Exercise details: Please copy every line from the records below that contains the string "时空分布".

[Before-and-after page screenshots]
[Start of section]

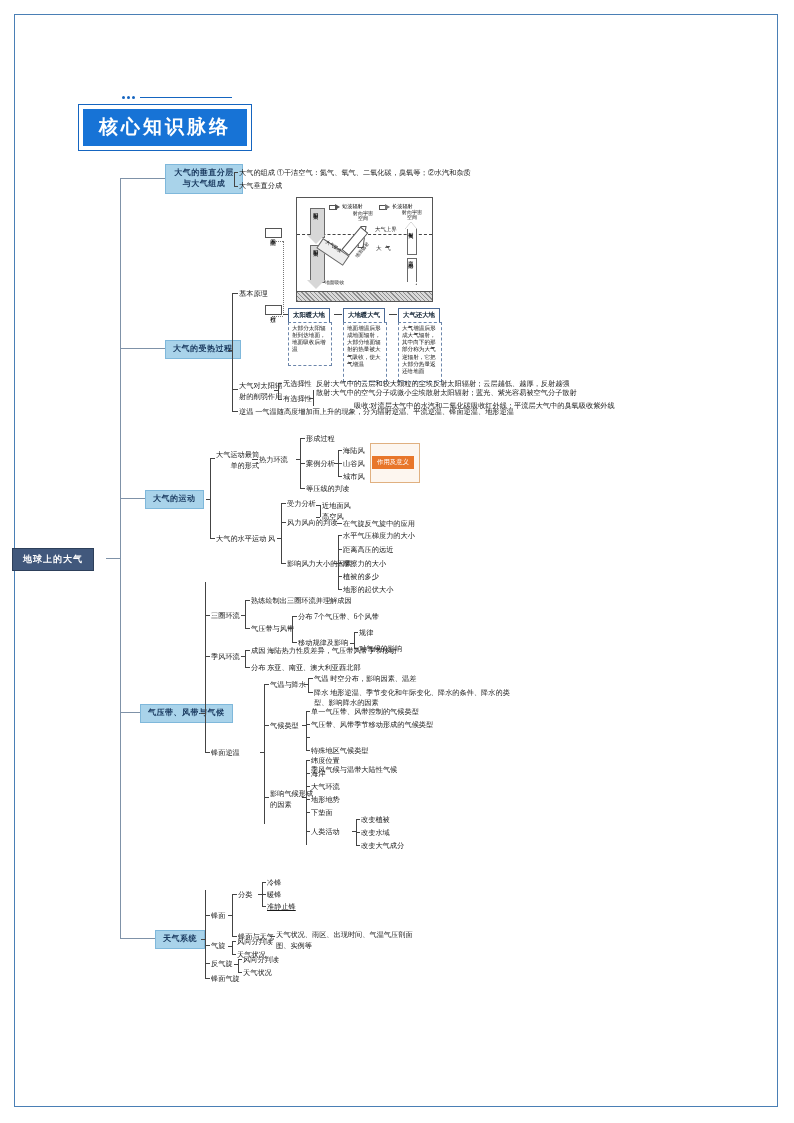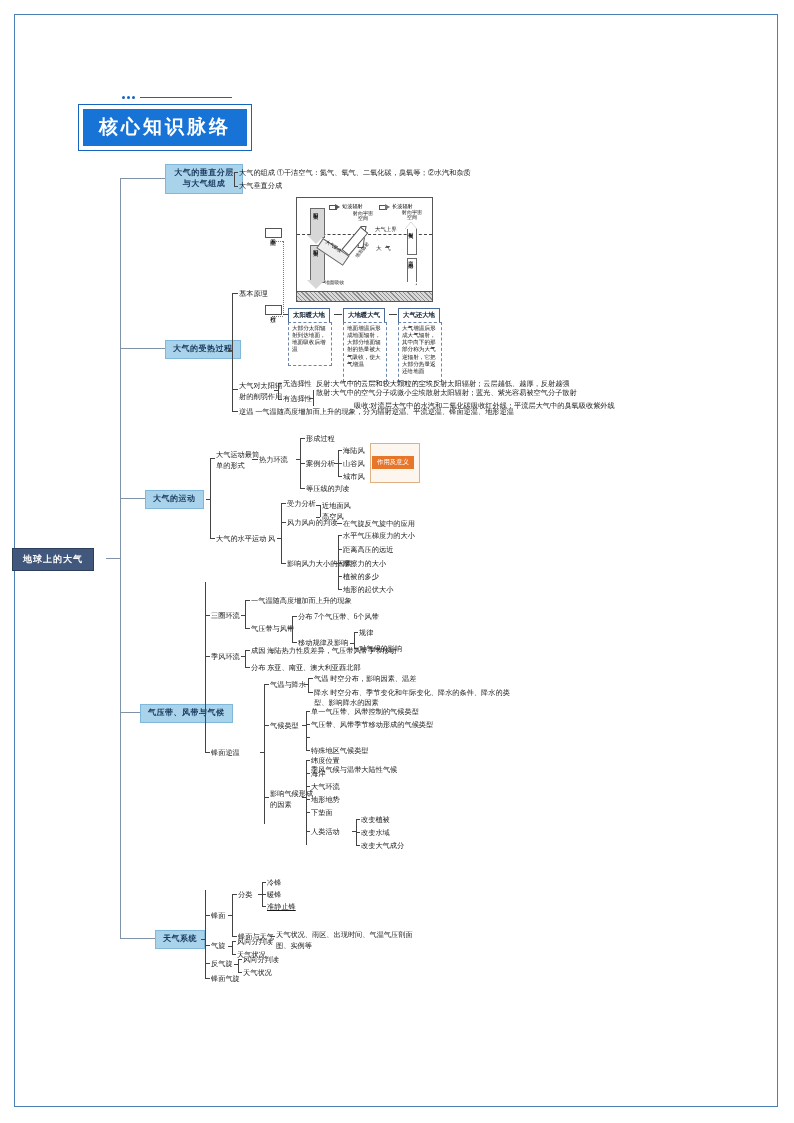--- a/index.html
+++ b/index.html
@@ -236,21 +236,21 @@
 
 <div class="lng lngh" style="left:232px;top:411px;width:6px;"></div>
 <div class="node" style="left:239px;top:407px;">逆温  一气温随高度增加而上升的现象，分为辐射逆温、平流逆温、锋面逆温、地形逆温</div>
 
 <div class="ln lnh" style="left:120px;top:498px;width:25px;"></div>
 <div class="branch" style="left:145px;top:490px;"><span>大气的运动</span></div>
 <div class="lng lngv" style="left:210px;top:458px;height:80px;"></div>
 <div class="lng lngh" style="left:206px;top:499px;width:4px;"></div>
 
 <div class="lng lngh" style="left:210px;top:458px;width:5px;"></div>
-<div class="node" style="left:216px;top:450px;line-height:1.5;">
+<div class="node" style="left:216px;top:450px;line-height:1.5;text-align:right;">
   <span>大气运动最简</span><br>
   <span>单的形式</span>
 </div>
 <div class="lng lngh" style="left:252px;top:459px;width:6px;"></div>
 <div class="node" style="left:259px;top:455px;">热力环流</div>
 
 <div class="lng lngv" style="left:300px;top:438px;height:50px;"></div>
 <div class="lng lngh" style="left:296px;top:459px;width:4px;"></div>
 <div class="lng lngh" style="left:300px;top:438px;width:5px;"></div>
 <div class="node" style="left:306px;top:434px;">形成过程</div>
@@ -309,21 +309,21 @@
 <div class="branch" style="left:140px;top:704px;"><span>气压带、风带与气候</span></div>
 
 <div class="lng lngv" style="left:205px;top:582px;height:170px;"></div>
 <div class="lng lngh" style="left:201px;top:713px;width:4px;"></div>
 
 <div class="lng lngh" style="left:205px;top:615px;width:5px;"></div>
 <div class="node" style="left:211px;top:611px;">三圈环流</div>
 <div class="lng lngv" style="left:245px;top:600px;height:28px;"></div>
 <div class="lng lngh" style="left:241px;top:615px;width:4px;"></div>
 <div class="lng lngh" style="left:245px;top:600px;width:5px;"></div>
-<div class="node" style="left:251px;top:596px;">一气温随高度增加而上升的现象</div>
+<div class="node" style="left:251px;top:596px;">熟练绘制出三圈环流并理解成因</div>
 <div class="lng lngh" style="left:245px;top:628px;width:5px;"></div>
 <div class="node" style="left:251px;top:624px;">气压带与风带</div>
 <div class="lng lngv" style="left:292px;top:616px;height:26px;"></div>
 <div class="lng lngh" style="left:288px;top:628px;width:4px;"></div>
 <div class="lng lngh" style="left:292px;top:616px;width:5px;"></div>
 <div class="node" style="left:298px;top:612px;">分布  7个气压带、6个风带</div>
 <div class="lng lngh" style="left:292px;top:642px;width:5px;"></div>
 <div class="node" style="left:298px;top:638px;">移动规律及影响</div>
 <div class="lng lngv" style="left:354px;top:632px;height:16px;"></div>
 <div class="lng lngh" style="left:350px;top:643px;width:4px;"></div>
@@ -346,21 +346,21 @@
 <div class="lng lngv" style="left:264px;top:684px;height:140px;"></div>
 <div class="lng lngh" style="left:260px;top:752px;width:4px;"></div>
 
 <div class="lng lngh" style="left:264px;top:684px;width:5px;"></div>
 <div class="node" style="left:270px;top:680px;">气温与降水</div>
 <div class="lng lngv" style="left:308px;top:678px;height:14px;"></div>
 <div class="lng lngh" style="left:304px;top:684px;width:4px;"></div>
 <div class="lng lngh" style="left:308px;top:678px;width:5px;"></div>
 <div class="lng lngh" style="left:308px;top:692px;width:5px;"></div>
 <div class="node" style="left:314px;top:674px;">气温  时空分布，影响因素、温差</div>
-<div class="node wrap" style="left:314px;top:688px;width:210px;">降水  时空分布、季节变化和年际变化、降水的条件、降水的类型、影响降水的因素</div>
+<div class="node wrap" style="left:314px;top:688px;width:210px;">降水  地形逆温、季节变化和年际变化、降水的条件、降水的类型、影响降水的因素</div>
 
 <div class="lng lngh" style="left:264px;top:725px;width:5px;"></div>
 <div class="node" style="left:270px;top:721px;">气候类型</div>
 <div class="lng lngv" style="left:306px;top:711px;height:40px;"></div>
 <div class="lng lngh" style="left:302px;top:725px;width:4px;"></div>
 <div class="lng lngh" style="left:306px;top:711px;width:4px;"></div>
 <div class="lng lngh" style="left:306px;top:724px;width:4px;"></div>
 <div class="lng lngh" style="left:306px;top:737px;width:4px;"></div>
 <div class="lng lngh" style="left:306px;top:750px;width:4px;"></div>
 <div class="node" style="left:311px;top:707px;">单一气压带、风带控制的气候类型</div>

[End of section]

Expected answer:
 <div class="node" style="left:314px;top:674px;">气温  时空分布，影响因素、温差</div>
-<div class="node wrap" style="left:314px;top:688px;width:210px;">降水  时空分布、季节变化和年际变化、降水的条件、降水的类型、影响降水的因素</div>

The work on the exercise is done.